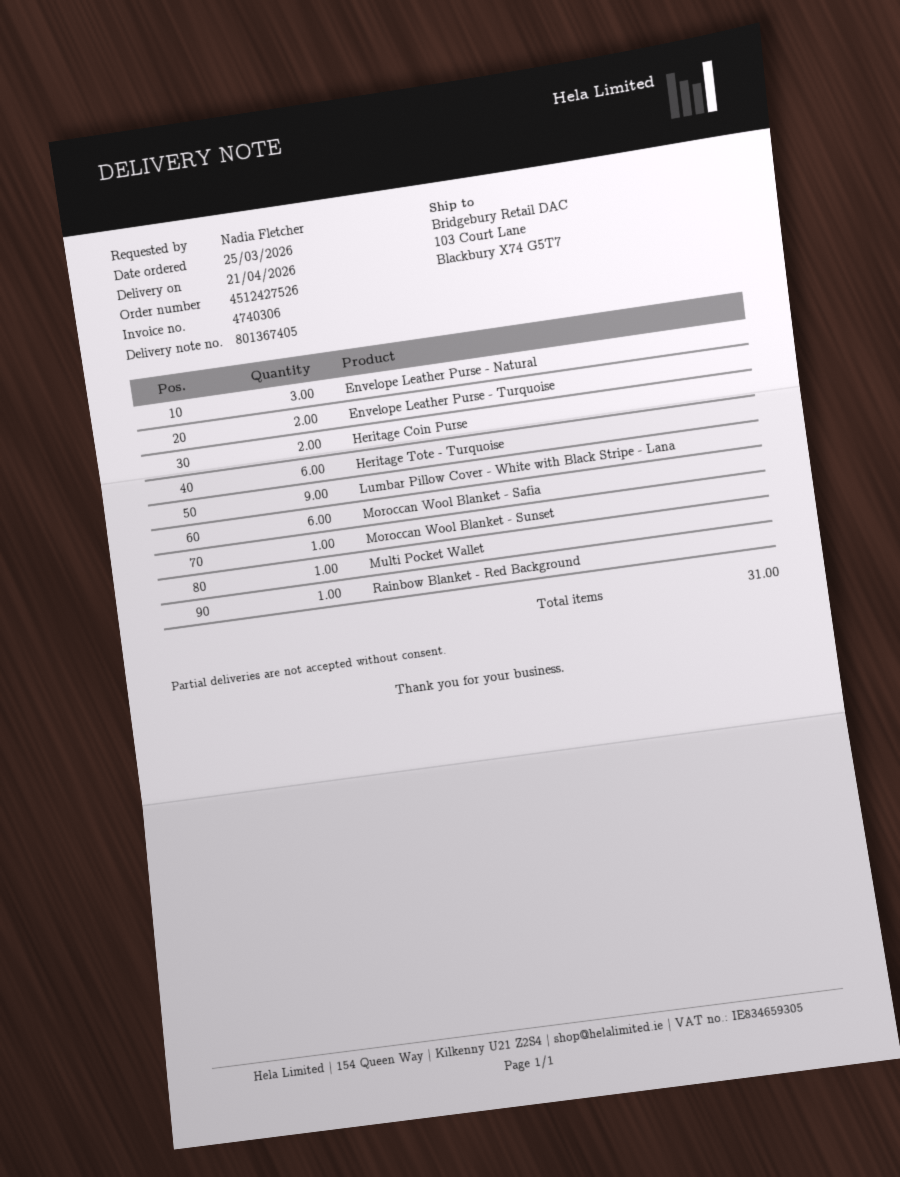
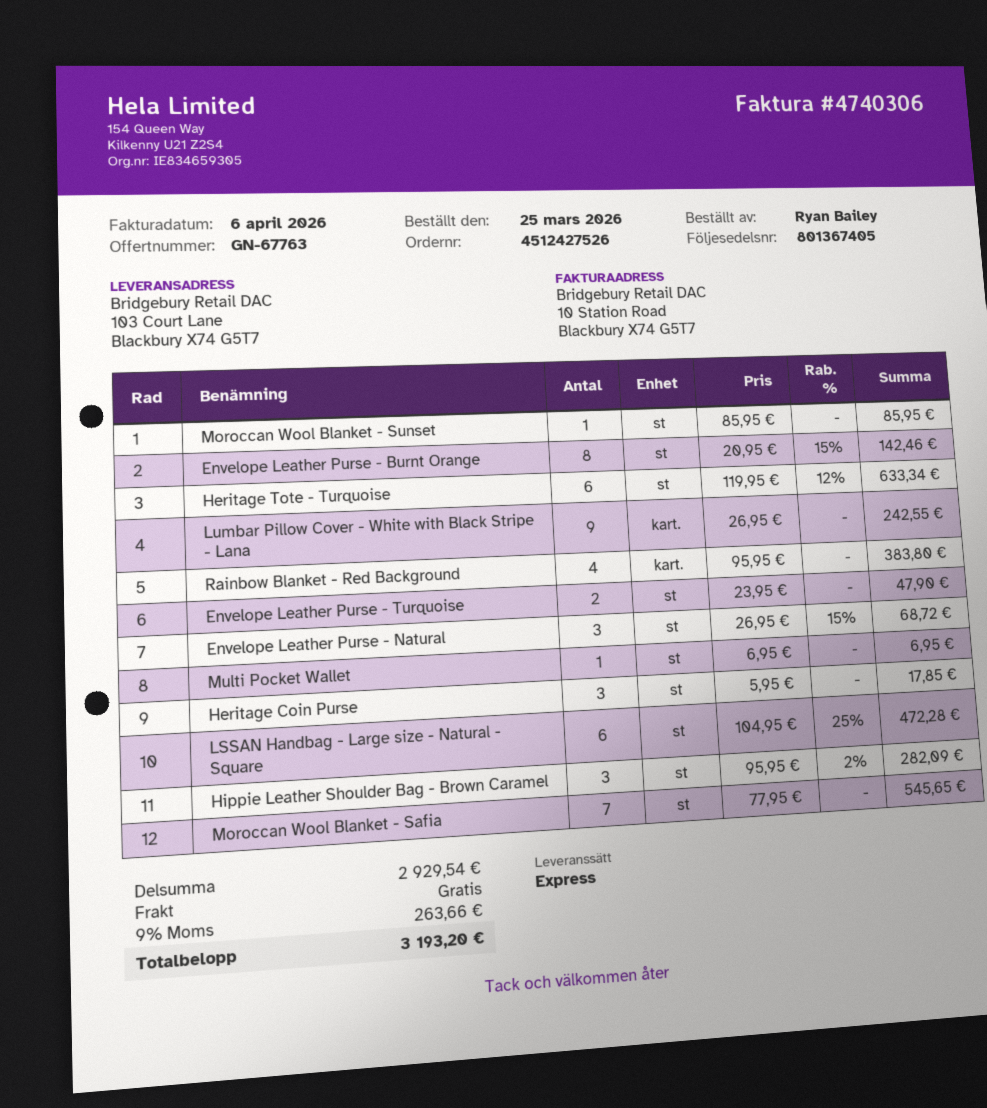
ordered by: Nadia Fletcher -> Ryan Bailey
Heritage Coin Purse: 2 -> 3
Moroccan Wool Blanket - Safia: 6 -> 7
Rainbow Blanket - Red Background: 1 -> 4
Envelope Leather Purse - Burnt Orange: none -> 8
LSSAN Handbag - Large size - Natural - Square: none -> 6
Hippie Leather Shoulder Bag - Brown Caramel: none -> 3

* * *

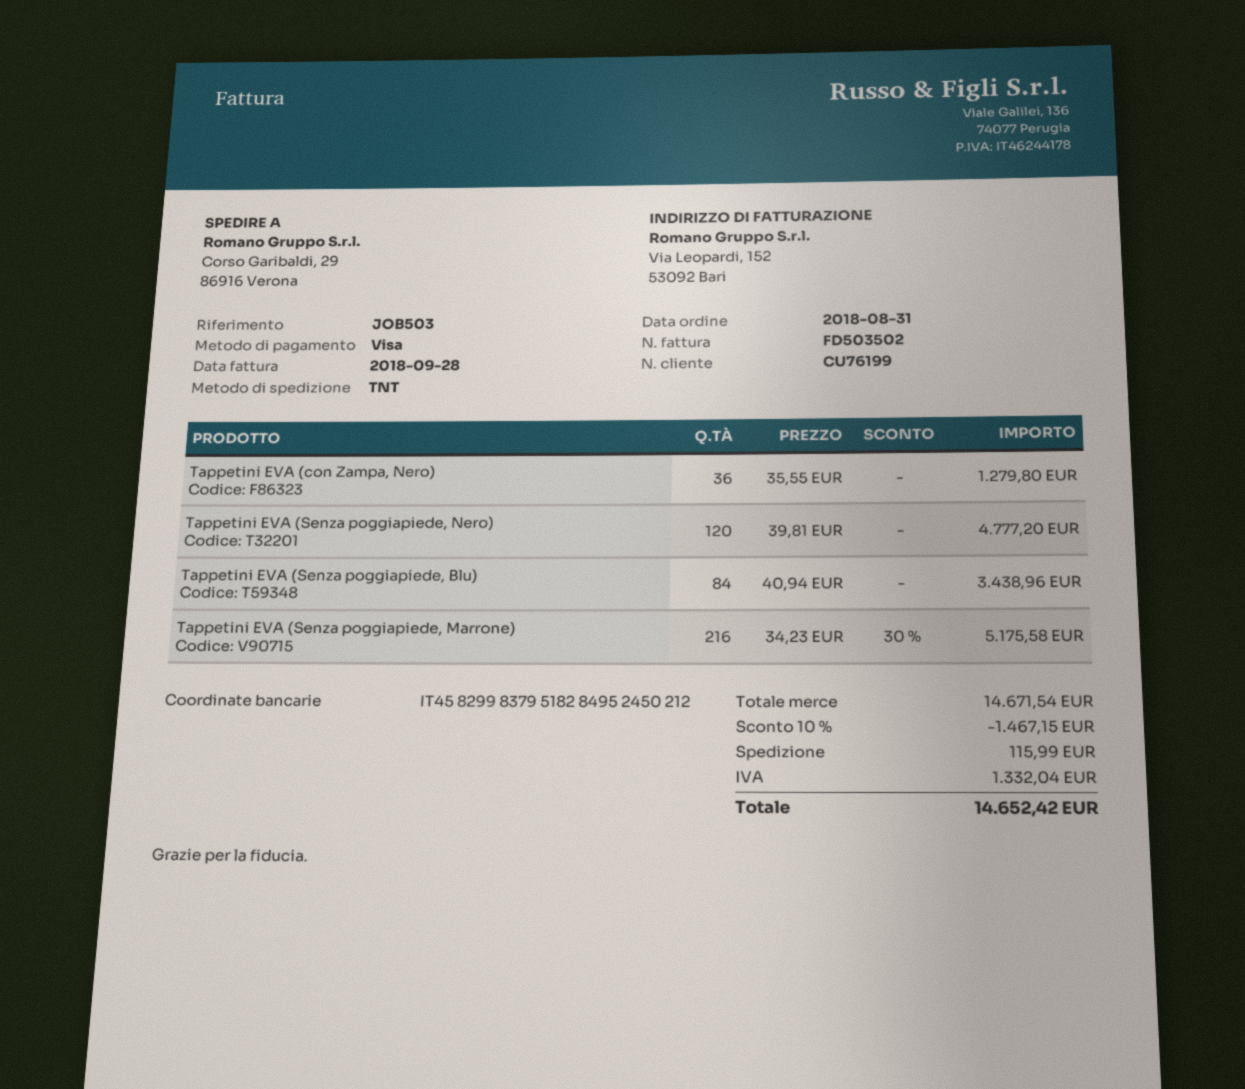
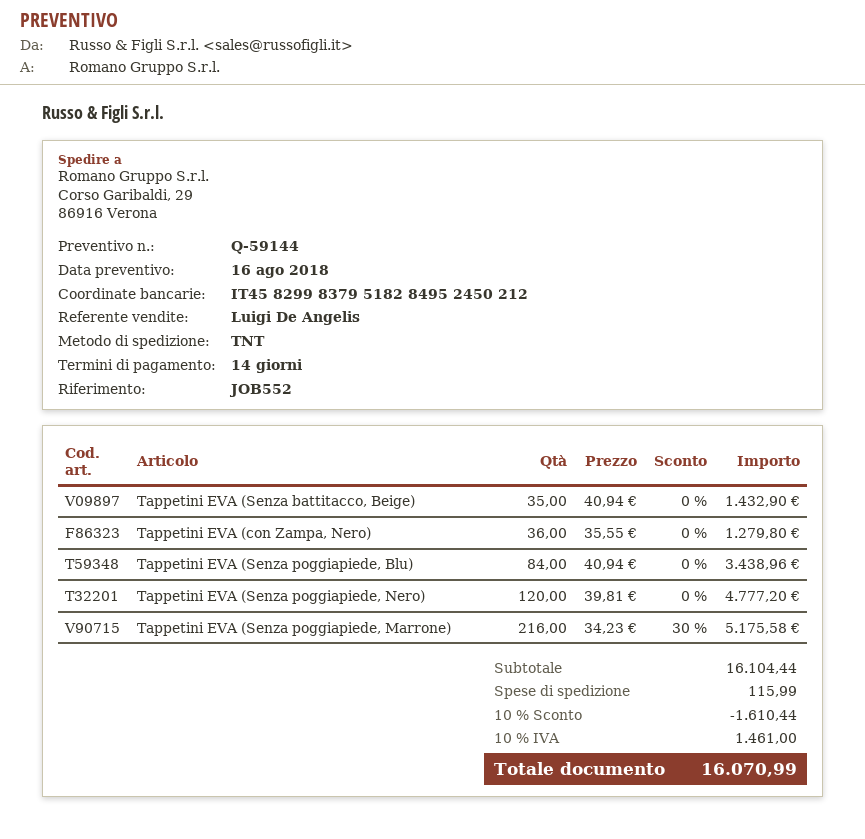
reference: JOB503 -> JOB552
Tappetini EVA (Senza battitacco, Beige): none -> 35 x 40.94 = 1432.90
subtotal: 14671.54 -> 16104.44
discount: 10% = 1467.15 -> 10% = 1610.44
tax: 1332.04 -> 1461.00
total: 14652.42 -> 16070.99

**About this task:** Return, unchanged, the run of lines above that opens with the line containing "Envelope Leather Purse" and closes with the line containing "Hippie Leather Shoulder". Include both.

**Response box:**
Envelope Leather Purse - Burnt Orange: none -> 8
LSSAN Handbag - Large size - Natural - Square: none -> 6
Hippie Leather Shoulder Bag - Brown Caramel: none -> 3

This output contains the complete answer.